§ Task details
Gather each line of the entries below that includes "order".

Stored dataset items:
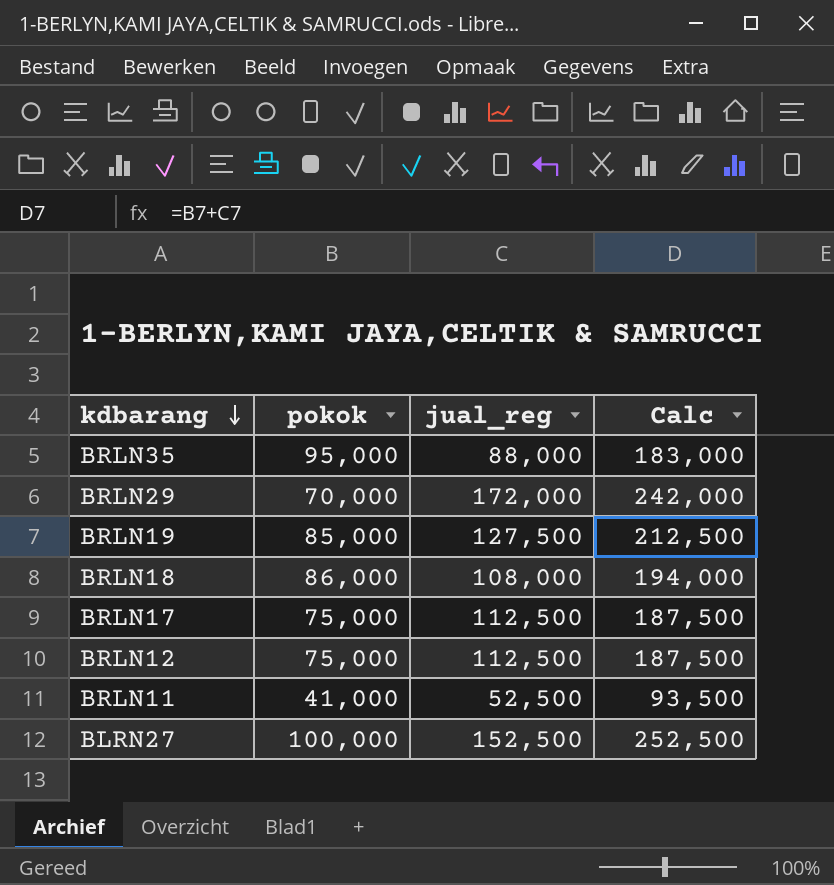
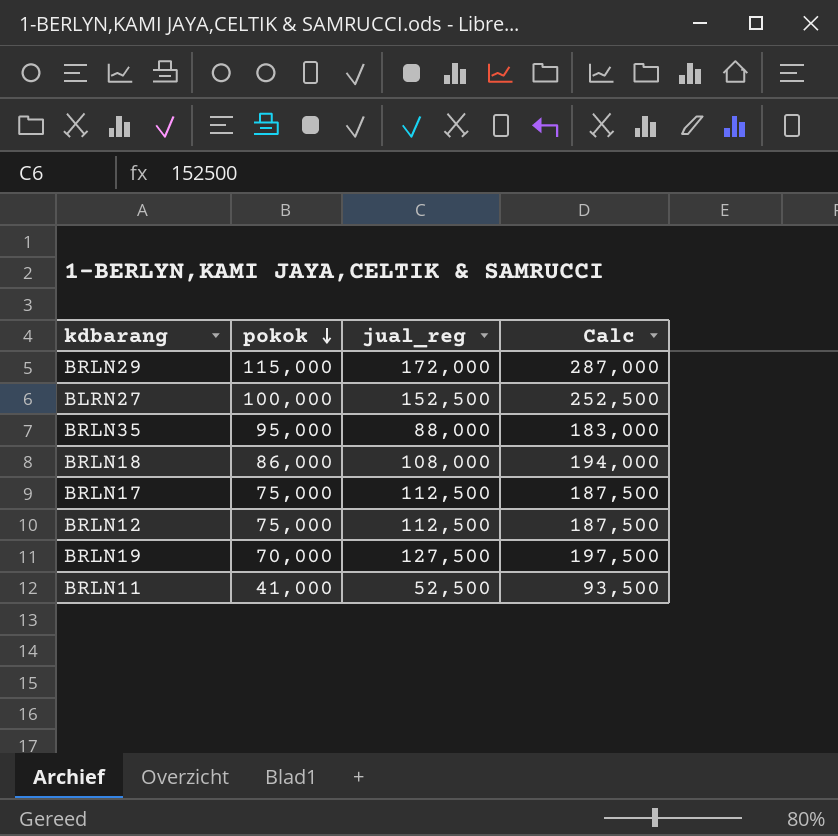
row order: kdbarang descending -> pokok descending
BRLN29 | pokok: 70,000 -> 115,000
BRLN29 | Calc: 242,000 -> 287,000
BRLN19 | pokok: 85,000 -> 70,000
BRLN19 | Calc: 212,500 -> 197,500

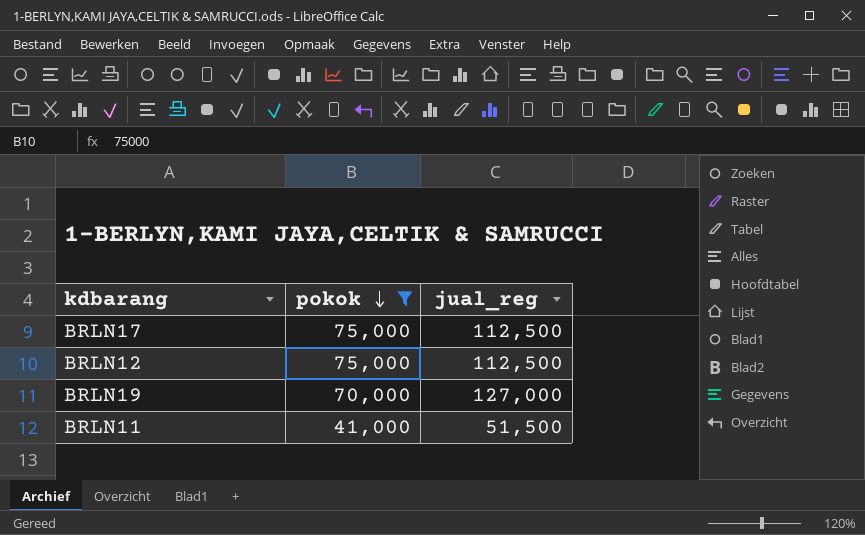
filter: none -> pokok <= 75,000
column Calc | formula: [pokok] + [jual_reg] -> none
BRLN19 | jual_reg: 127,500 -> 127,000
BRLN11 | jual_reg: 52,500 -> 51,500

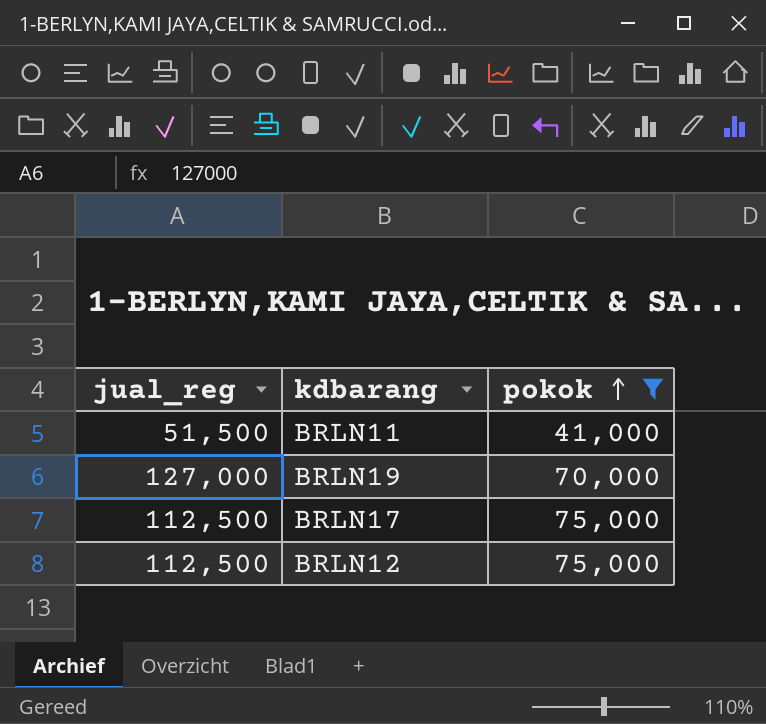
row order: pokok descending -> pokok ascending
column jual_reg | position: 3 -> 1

§ Response
row order: kdbarang descending -> pokok descending
row order: pokok descending -> pokok ascending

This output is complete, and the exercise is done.